### [Requirement]
Leave every picture out, and print the full listing again exactly.

### [Provided records]
• • •

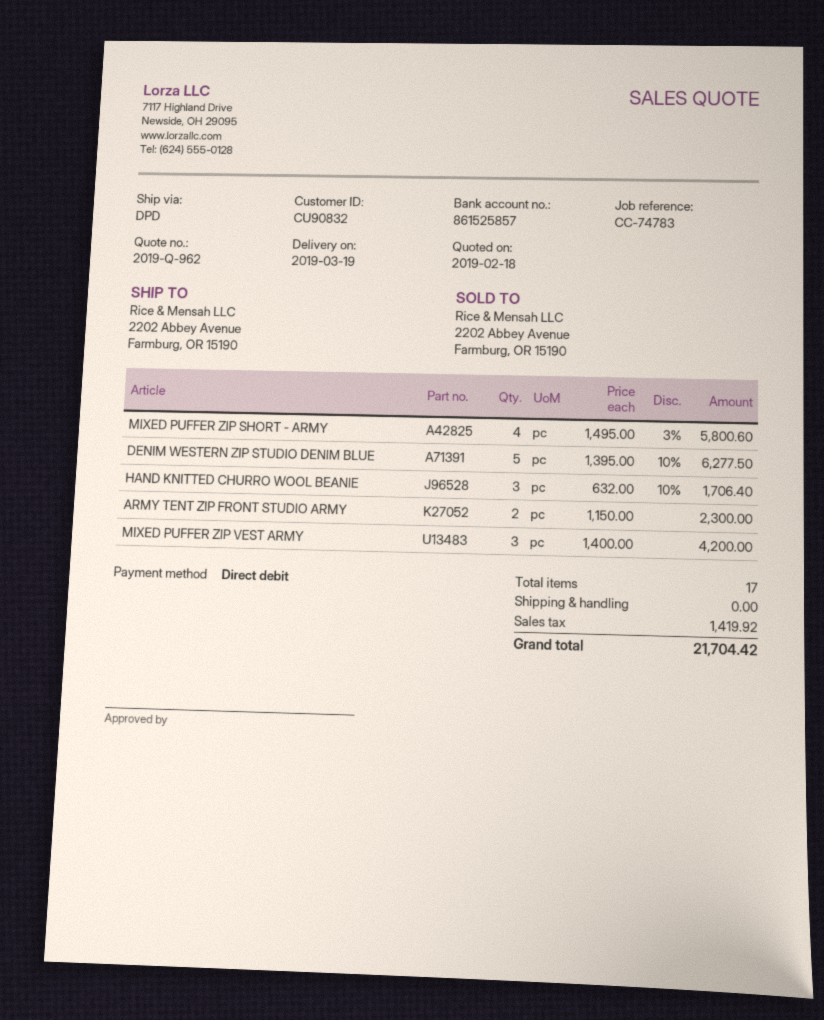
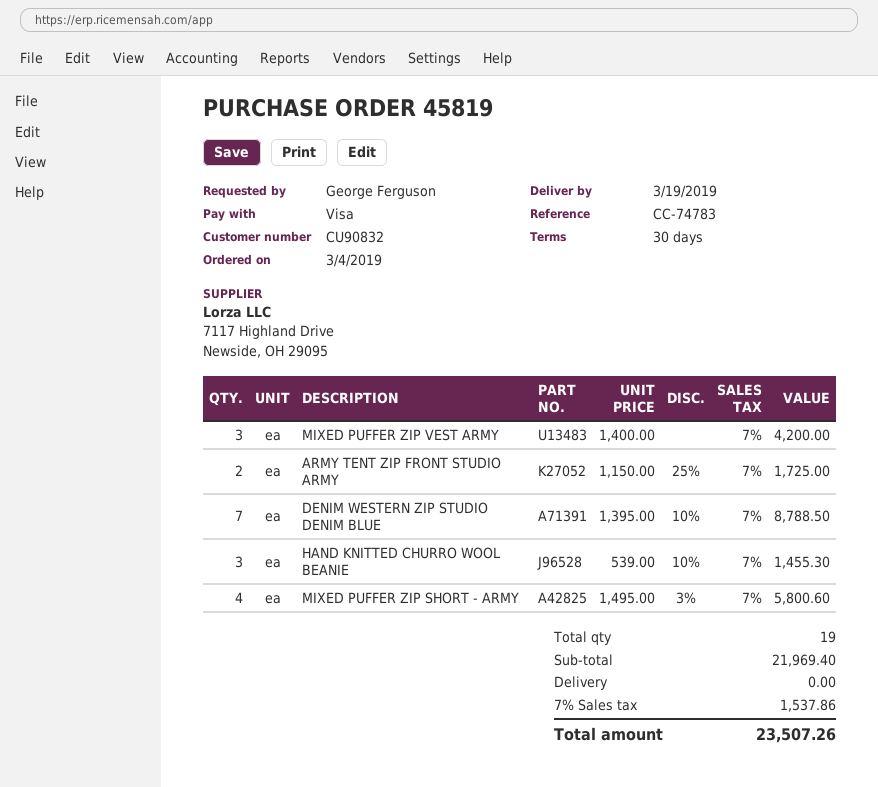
payment method: direct debit -> Visa
DENIM WESTERN ZIP STUDIO DENIM BLUE: 5 x 1395.00 - 10% = 6277.50 -> 7 x 1395.00 - 10% = 8788.50
HAND KNITTED CHURRO WOOL BEANIE: 3 x 632.00 - 10% = 1706.40 -> 3 x 539.00 - 10% = 1455.30
ARMY TENT ZIP FRONT STUDIO ARMY: 2 x 1150.00 = 2300.00 -> 2 x 1150.00 - 25% = 1725.00
total quantity: 17 -> 19
tax: 1419.92 -> 1537.86
total: 21704.42 -> 23507.26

• • •

### [Exercise solution]
payment method: direct debit -> Visa
DENIM WESTERN ZIP STUDIO DENIM BLUE: 5 x 1395.00 - 10% = 6277.50 -> 7 x 1395.00 - 10% = 8788.50
HAND KNITTED CHURRO WOOL BEANIE: 3 x 632.00 - 10% = 1706.40 -> 3 x 539.00 - 10% = 1455.30
ARMY TENT ZIP FRONT STUDIO ARMY: 2 x 1150.00 = 2300.00 -> 2 x 1150.00 - 25% = 1725.00
total quantity: 17 -> 19
tax: 1419.92 -> 1537.86
total: 21704.42 -> 23507.26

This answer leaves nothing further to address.